A post mostly about time; Unfinished.
For starters, Mousie, over at Mouse Thinks has some things worth reading about the current obsession with time that dominates Emergency Medicine in the UK. History would seem to have taught us that when you set a man an unrealistic target, he usually learns how to appear to meet the target, rather than actually meet it. (c.f Communist China, or USSR)Clearly, none of this occurs at Big Teaching Hospital, which is above reproach. I also have a few things to say regarding evidence based practice; none of these apply to my workplace either.
What I most wanted to commit to print, while the mood has me is this:
Purely hypothetically, you understand.
Consider the following:
When a service is judged as much, if not more, by a temporal rating as much as a clinical care rating, might time become pre-eminent? Might time come to dominate the clinical picture? Might this become more so when pressure is applied from above? When this temporal rating comes to have repercussions beyond care? When it might affect the hospital as a whole, and managerial jobs, specifically, might we lose perspective, and come to see time as the pre-eminent factor in patient care?
Maybe.
So, if this temporal rating is measured by timing patients in, and out of the Department, might there be a temptation to 'amend' the reading? If one loses points when patients tarry in your Department beyond a certain time (for example, four hours), might you consider changing figures so that more patients meet that target? Where's the harm? If my patient is in the Dept for 4 hrs and 10 ins, who gets hurt if I back-time him, just a little. Just enough that he appears to have been our guest for 3 hrs 59?
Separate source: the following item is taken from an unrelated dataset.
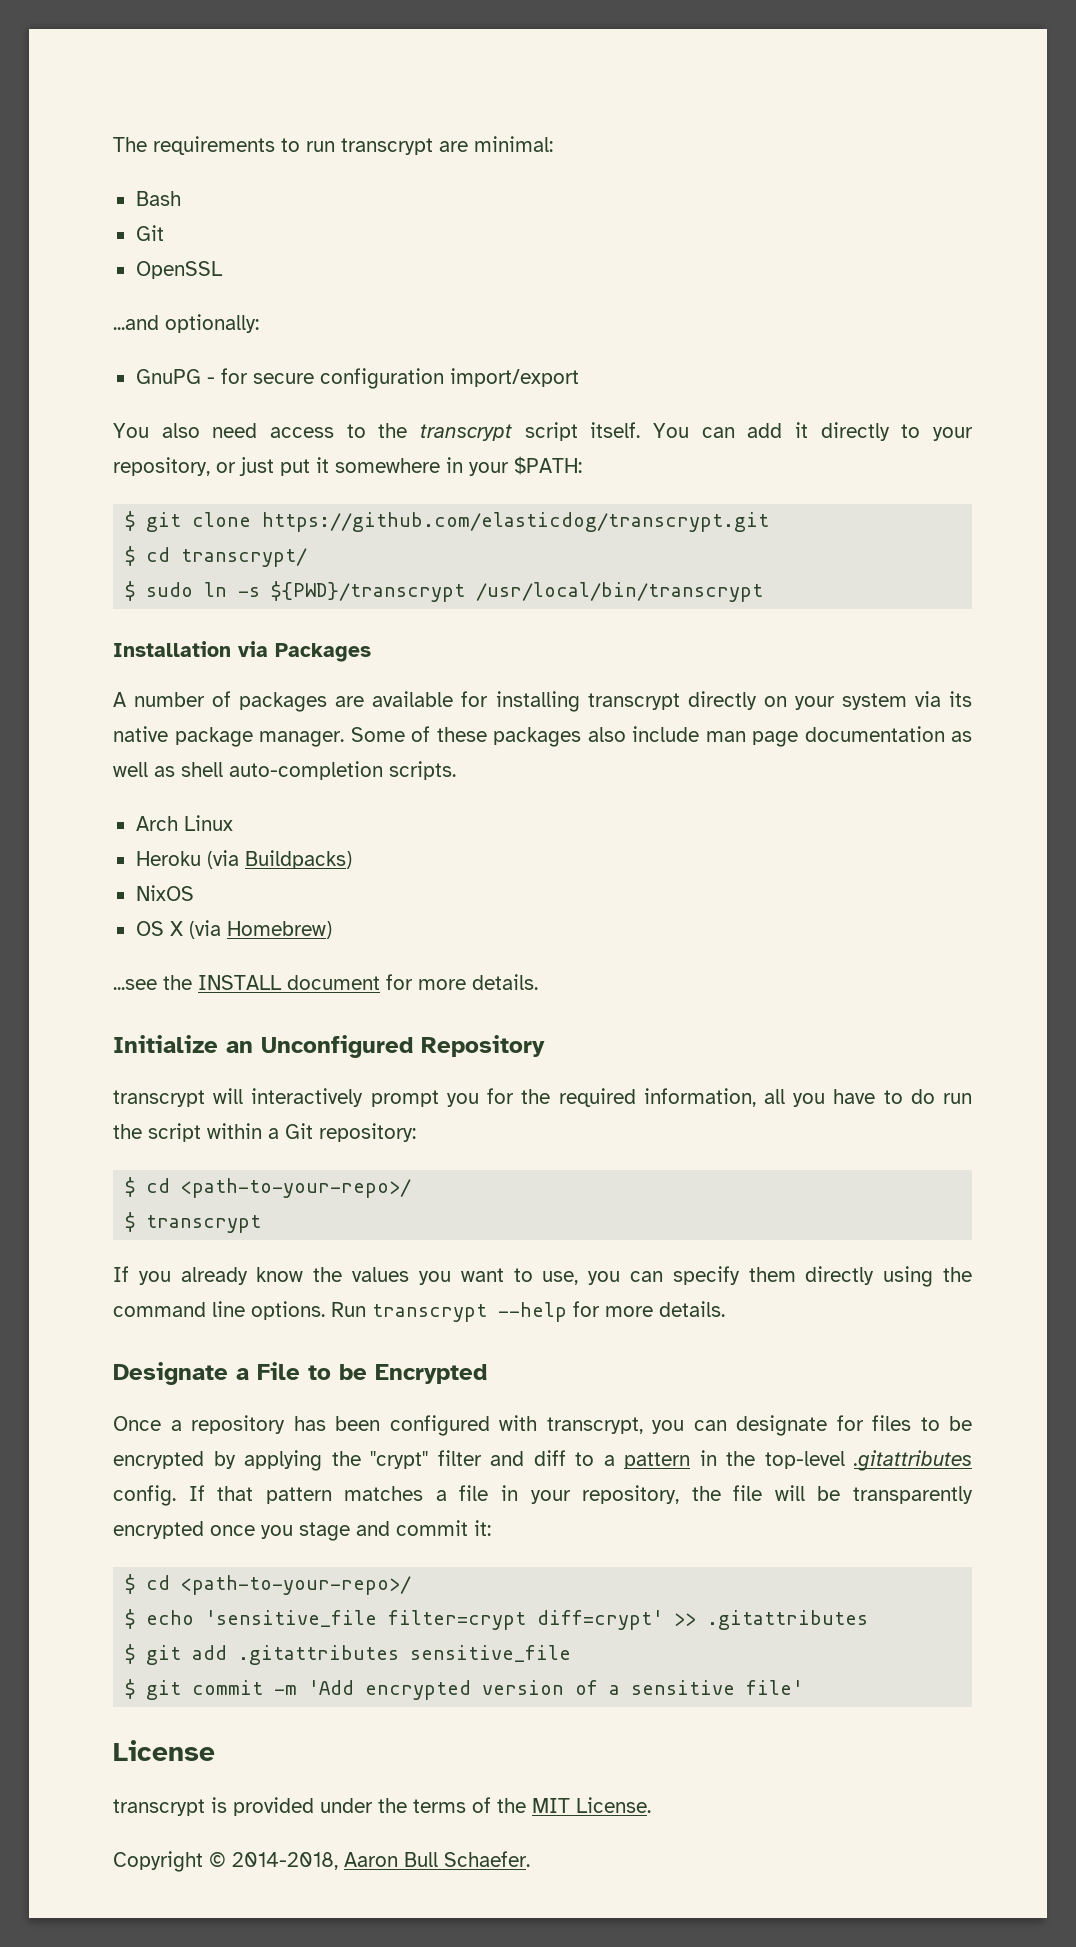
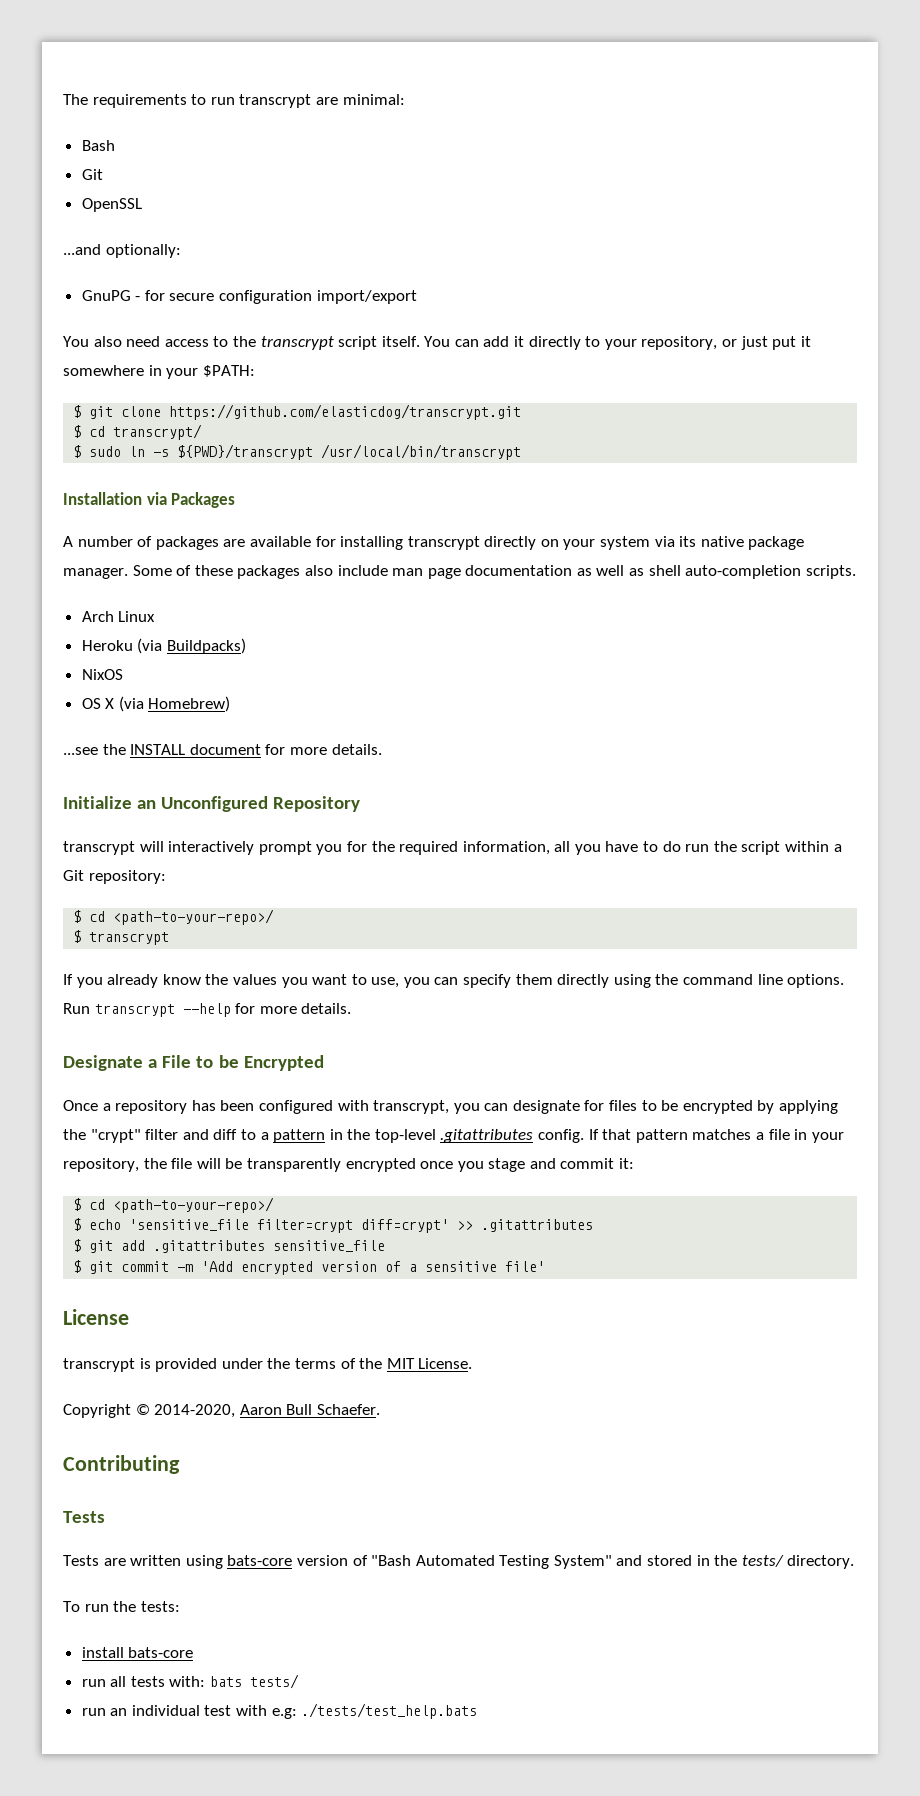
[232,1852,338,1870] 2014-2018, -> [154,1404,236,1418] 2014-2020,
(530, 1859) none -> [63,1455,180,1474] [63,1511,105,1523] [63,1555,855,1569] [63,1601,180,1612] [81,1647,194,1658] [81,1674,300,1689] [81,1703,478,1719] // Contributing // Tests // Tests are written using bats-core version of "Bash Automated Testing System" and stored in the tests/ directory. // To run the tests: // install bats-core // run all tests with: bats tests/ // run an individual test with e.g: ./tests/test_help.bats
What if this is extrapolated, so you find a patient, still waiting to see a doctor, but ALREADY booked out of the Department? Half an hour ago. Officially, he's not here anymore.
Well... if it's a simple case, done and dusted in a few minutes... where's the harm? Right?
But what if it's not simple? What if you have to see a patient, already documented as having left the ED, with a diagnosis of "nothing wrong", legally recorded by one of your colleagues? What if they subsequently need treatment, need admission? What happens then, when the times don't match? When you have to explain why your entry in the notes begins almost an hour after that patient was discharged? When your entry is not of "nothing wrong"?
How far can you bend the rules? And if you don't, what of your colleague, who already 'saw' this patient...
This is, of course, hypothetical, and over the next few days, I will explore the hypothetical fallout from such an incident. Hypothetically, you understand.
Coherent edit to follow...
And on a lighter note, I've developed a crush on the Surgical SHO in Holby City...
3 comments:
I suppose that you don't have to deal with this sort of thing, but this past year there was a big uprising when the largest US payer (Medicare) decided not to reimburse for any pneumonia patients not receiving antibiotics within a 4-hour window. Ridiculous stuff, particularly when patients often sit in the waiting room for 4 hours before being seen by a physician. I think all of this timing and tracking business is getting out of control. I'm trying to take care of people, not operate a fast food window!
Haha- I remember you saying. I've forgotton her name (the curly haired one right?)
I'm quite taken with the scottish one that insists on doing inappropriate surgeries in the AAU theatre.
Fit!
In the last few days i've seen this happen! I was rather surprised that the figures could be 'edited' quite so easily. Makes the whole thing look rather like a joke if you ask me!